* **Aim of the task**
Where a line below holds the string "none", copy that line.

* **Data provided**
------------------------------------------------
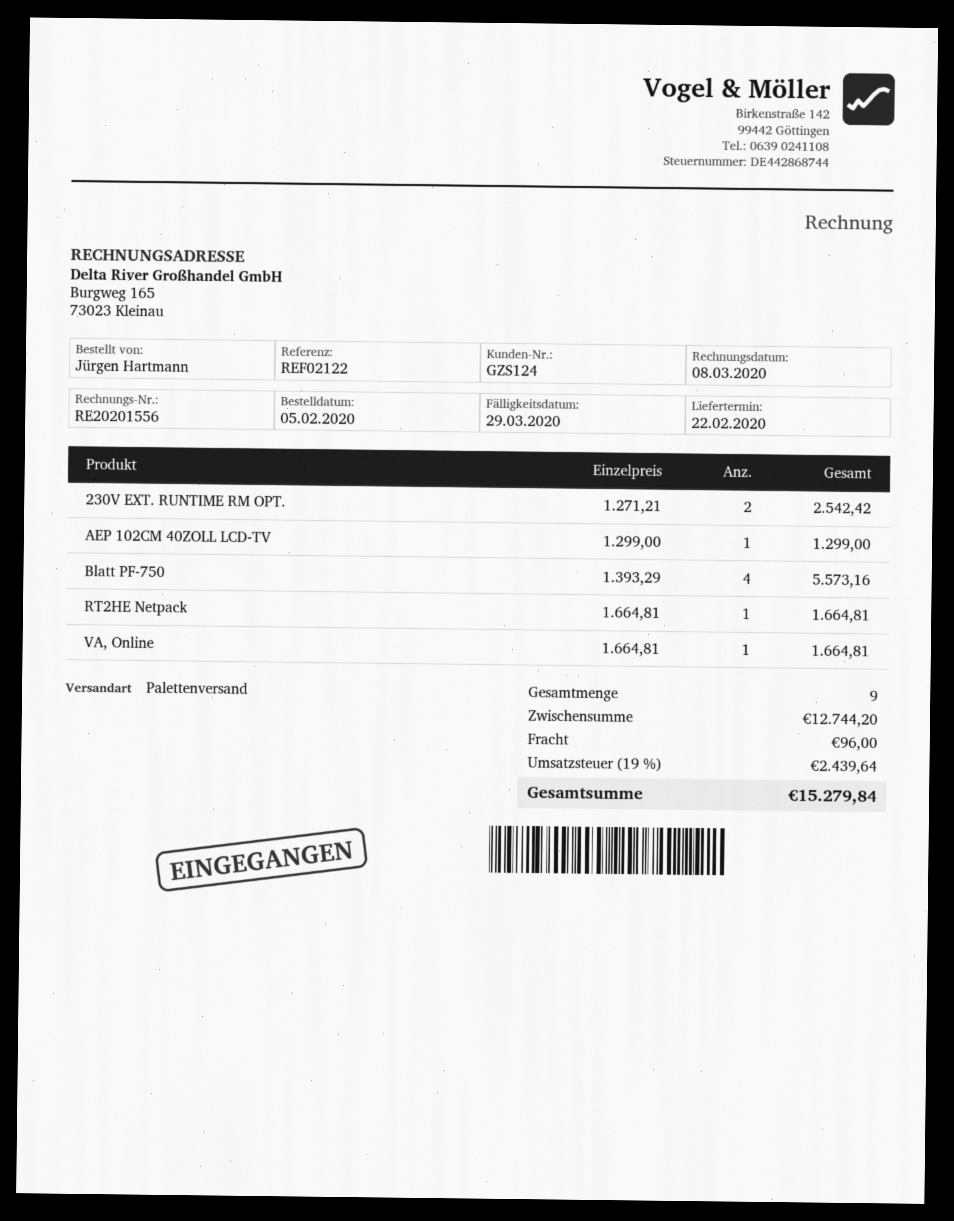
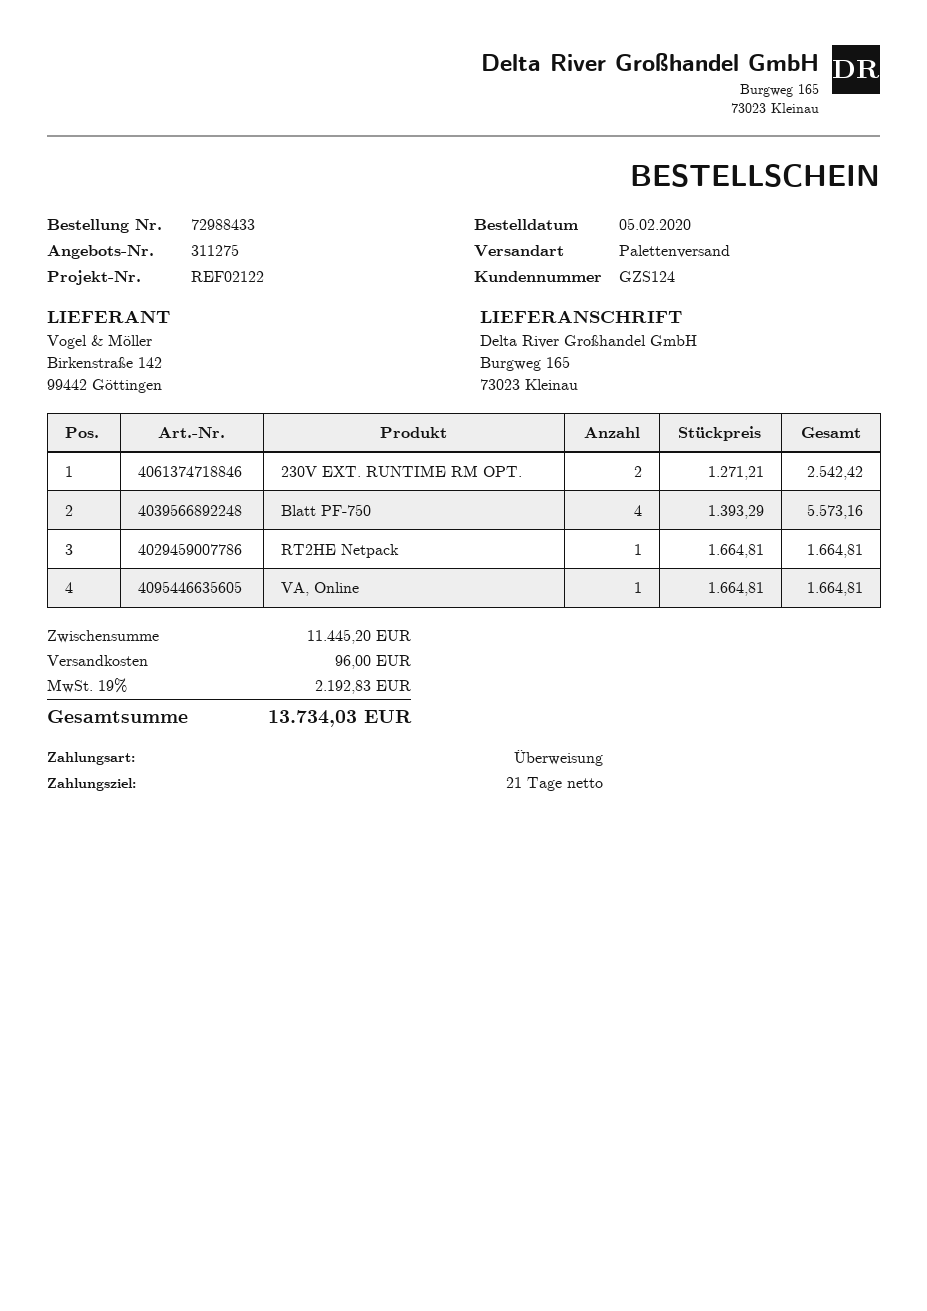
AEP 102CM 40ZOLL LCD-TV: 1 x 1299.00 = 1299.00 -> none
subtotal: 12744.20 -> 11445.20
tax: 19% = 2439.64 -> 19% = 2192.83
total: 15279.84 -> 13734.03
------------------------------------------------
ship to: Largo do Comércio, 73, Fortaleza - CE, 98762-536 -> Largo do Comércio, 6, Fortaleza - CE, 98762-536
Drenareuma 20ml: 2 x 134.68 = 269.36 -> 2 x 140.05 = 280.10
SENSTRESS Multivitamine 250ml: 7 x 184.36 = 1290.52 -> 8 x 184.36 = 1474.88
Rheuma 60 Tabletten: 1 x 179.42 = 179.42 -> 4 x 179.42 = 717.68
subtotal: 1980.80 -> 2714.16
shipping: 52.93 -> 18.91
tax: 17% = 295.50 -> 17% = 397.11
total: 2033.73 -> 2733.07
------------------------------------------------
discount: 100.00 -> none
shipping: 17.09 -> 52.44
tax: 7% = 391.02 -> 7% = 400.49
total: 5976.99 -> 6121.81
------------------------------------------------
* **Solution for this problem**
AEP 102CM 40ZOLL LCD-TV: 1 x 1299.00 = 1299.00 -> none
discount: 100.00 -> none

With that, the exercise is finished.